The assignment of selected classrooms and students to the day-by-interviewer slots was designed to achieve multiple statistical and operational objectives. First, this approach creates a consistent workflow for the interviewers to save field labor costs. Second, it reduces burden on students; and third, it limits the degree to which the students’ and school staff’s school day is disrupted, while at the same time allowing the study to prepare consumption estimates that would be representative of the entire target week (and, separately, the program days in the week). Moreover, this approach permits field staff to observe FFVP snacks across all days in the week which increases the precision in the estimates considerably over a design that selects one day per week to conduct the recalls. This is due to the fact that most if not all students will receive the same snack items on a given day; but will tend to receive different food items over the course of the week.

B.2. Procedures for the collection of information

Describe the procedures for the collection of information including:

  • Statistical methodology for stratification and sample selection

  • Estimation procedure

  • Degree of accuracy needed for the purpose described in the justification

  • Unusual problems requiring specialized sampling procedures

  • Any use of periodic (less-frequent-than-annual) data collection cycles to reduce burden.

1. Design rationale

The FFVP-CFD pre-post evaluation design and the associated sample sizes were chosen to maximize the statistical precision in the study estimates (for example, comparisons of the consumption levels and nutritional intake between the fall FFVP standard program and spring pilot FFVP-CFD implementation), considering operational, burden, and pilot program implementation factors, plus the fact that the study is limited to a fixed level of funding designated by Congress. Exhibit B.3 shows the sample sizes for Plan A and Plan B. Under Plan A, up to 100 schools will be sampled; under Plan B, a census of 75 schools is assumed.

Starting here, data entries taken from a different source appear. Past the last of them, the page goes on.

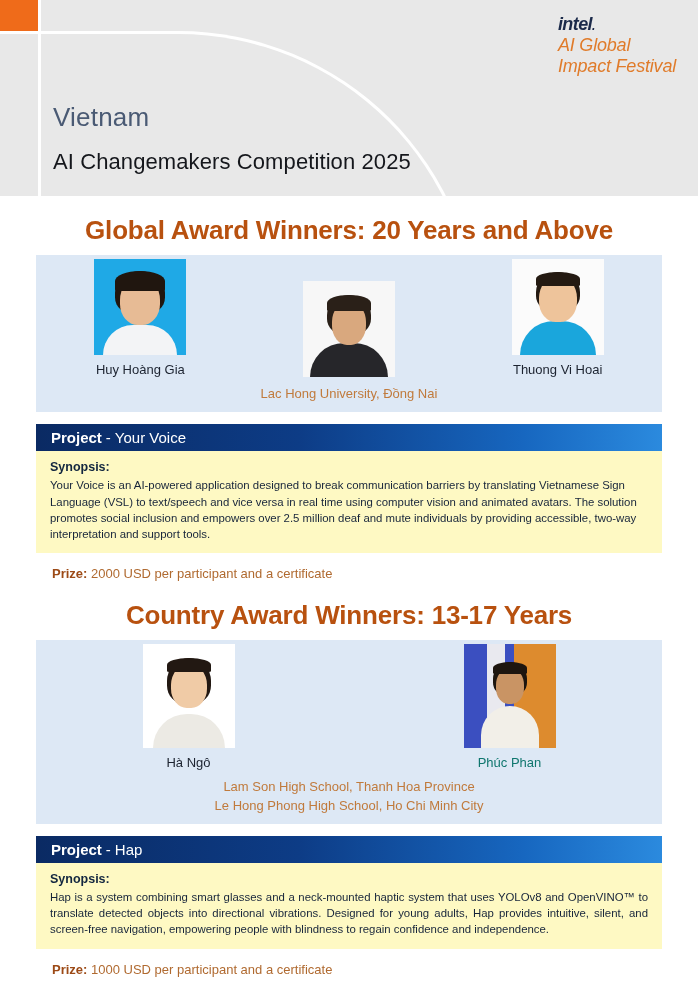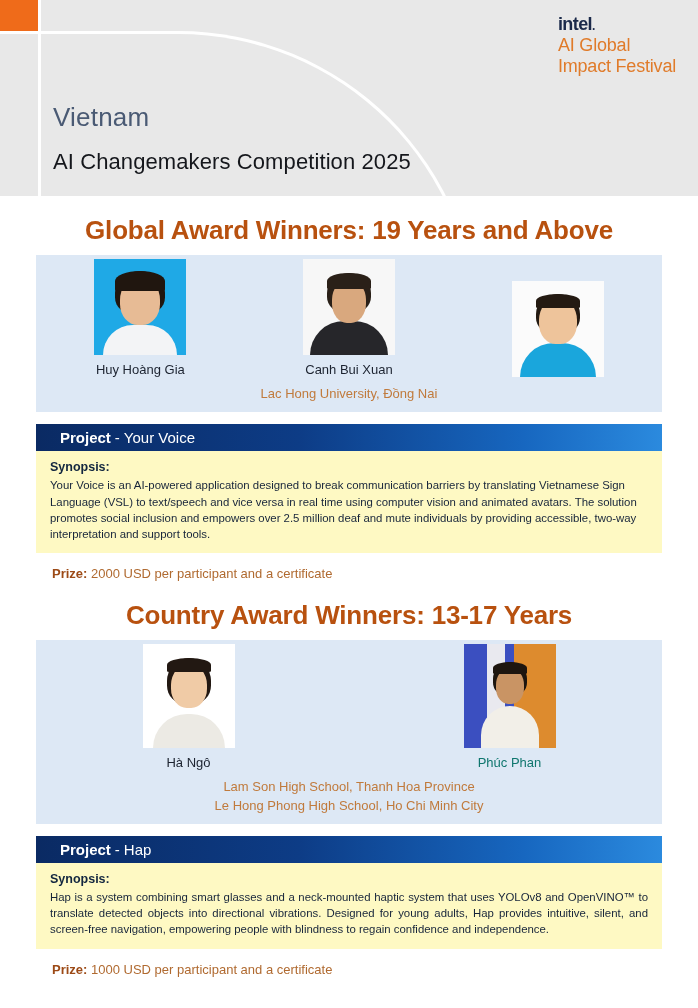--- a/index.html
+++ b/index.html
@@ -39,20 +39,21 @@
   }
   .hdr-hline{
     position:absolute;left:0;top:31px;
     width:41px;height:3px;background:#ffffff;
   }
 
   .logo{
     position:absolute;right:22px;top:14px;
     text-align:left;
     line-height:1.16;
+    font-style:italic;
   }
   .logo-intel{
     font-size:18px;font-weight:bold;
     color:#1b2a4a;letter-spacing:-0.6px;
   }
   .logo-intel .dot{font-size:12px;}
   .logo-l2,.logo-l3{
     font-size:18px;color:#e07b2a;letter-spacing:-0.2px;
   }
 
@@ -117,21 +118,21 @@
   .p-body{position:absolute;left:50%;transform:translateX(-50%);bottom:0;border-radius:40px 40px 0 0;}
   .p-head{position:absolute;left:50%;transform:translateX(-50%);border-radius:48% 48% 44% 44%;}
   .p-hair{position:absolute;left:50%;transform:translateX(-50%);border-radius:50% 50% 40% 40%;}
 
   
   .project-bar{
     margin:12px 36px 0 36px;
     height:27px;
     background:linear-gradient(90deg,#0a2a63 0%,#0d3c86 42%,#1767c0 78%,#2b8ade 100%);
     display:flex;align-items:center;
-    padding-left:24px;
+    padding-left:15px;
     box-sizing:border-box;
   }
   .project-bar .pb-label{
     color:#ffffff;font-size:15px;font-weight:bold;
   }
   .project-bar .pb-dash{color:#ffffff;font-size:15px;margin:0 4px;}
   .project-bar .pb-value{color:#ffffff;font-size:15px;font-weight:normal;}
 
   .synopsis{
     margin:0 36px;
@@ -169,21 +170,21 @@
     <div class="logo-l3">Impact Festival</div>
   </div>
 
   <div class="hdr-title">
     <div class="hdr-country">Vietnam</div>
     <div class="hdr-sub">AI Changemakers Competition 2025</div>
   </div>
 </div>
 
 <div>
-  <div class="section-title">Global Award Winners: 19 Years and Above</div>
+  <div class="section-title">Global Award Winners: 20 Years and Above</div>
 
   <div class="winners-card">
     <div class="winners-row">
 
       <div class="winner">
         <div class="photo">
           <div class="p-bg" style="background:#1fa9e6;"></div>
           <div class="p-body" style="width:74px;height:30px;background:#f3f4f6;"></div>
           <div class="p-hair" style="width:50px;height:44px;top:12px;background:#20160f;"></div>
           <div class="p-head" style="width:40px;height:48px;top:18px;background:#e7bb95;"></div>
@@ -193,31 +194,31 @@
       </div>
 
       <div class="winner">
         <div class="photo">
           <div class="p-bg" style="background:#f7f7f7;"></div>
           <div class="p-body" style="width:78px;height:34px;background:#26262a;"></div>
           <div class="p-hair" style="width:44px;height:40px;top:14px;background:#2a2018;"></div>
           <div class="p-head" style="width:34px;height:44px;top:20px;background:#d9a87e;"></div>
           <div class="p-hair" style="width:44px;height:16px;top:14px;background:#2a2018;border-radius:50% 50% 8% 8%;"></div>
         </div>
-        <div class="winner-name">Canh Bui Xuan</div>
       </div>
 
       <div class="winner">
         <div class="photo">
           <div class="p-bg" style="background:#fbfbfb;"></div>
           <div class="p-body" style="width:76px;height:34px;background:#1aa6dc;"></div>
           <div class="p-hair" style="width:44px;height:40px;top:13px;background:#241a12;"></div>
           <div class="p-head" style="width:38px;height:46px;top:17px;background:#eec49b;"></div>
           <div class="p-hair" style="width:44px;height:14px;top:13px;background:#241a12;border-radius:50% 50% 8% 8%;"></div>
         </div>
+        <div class="winner-name">Thuong  Vi Hoai</div>
       </div>
 
     </div>
     <div class="school">Lac Hong University, Đồng Nai</div>
   </div>
 
   <div class="project-bar">
     <span class="pb-label">Project</span>
     <span class="pb-dash">-</span>
     <span class="pb-value">Your Voice</span>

Exhibit B.3. Minimum detectible differences in cups in fruit (F) and vegetable (V) consumption between fall and spring under two sampling plans for the FFVP-CFD program. Plan A: for a sample of 100 schools. Plan B: for a census of 75 schools.

Plan

Total students receiving recalls

Entire sample

50 percent subgroup of students (e.g., males)

Program day intake

For a given meal (30 to 40 percent of the daily consumption) or food type (e.g., F or V separately)


A.100 sampled schools

(30 dietary recalls per school)

3,000

0.16

0.18

0.17

0.08

B. Census of 75 schools

(40 dietary recalls per school)

3,000

0.08

0.09

0.08

0.04


A major consideration in selecting the design was whether to use the proposed pre-post design where the pre-collection under the standard FFVP occurs in the fall and the post-collection under the FFVP-CFD pilot in the spring. Such a pre-post design may introduce a seasonal effect based on differences between the fresh fruits and vegetables available between the two periods and other seasonal or timing changes in student activity, climate, or program implementation not directly attributable to the transition to the pilot program. Because of this concern, the study examined different approaches and evaluated their strengths and weaknesses. In the end, the pre-post design was found to be the best option, but features were added to the pre-post methodology to reduce any seasonal effects to the extent possible and to alleviate or control for these effects, while keeping the cost of the study within the resources available and the schedule set by Congress for the evaluation.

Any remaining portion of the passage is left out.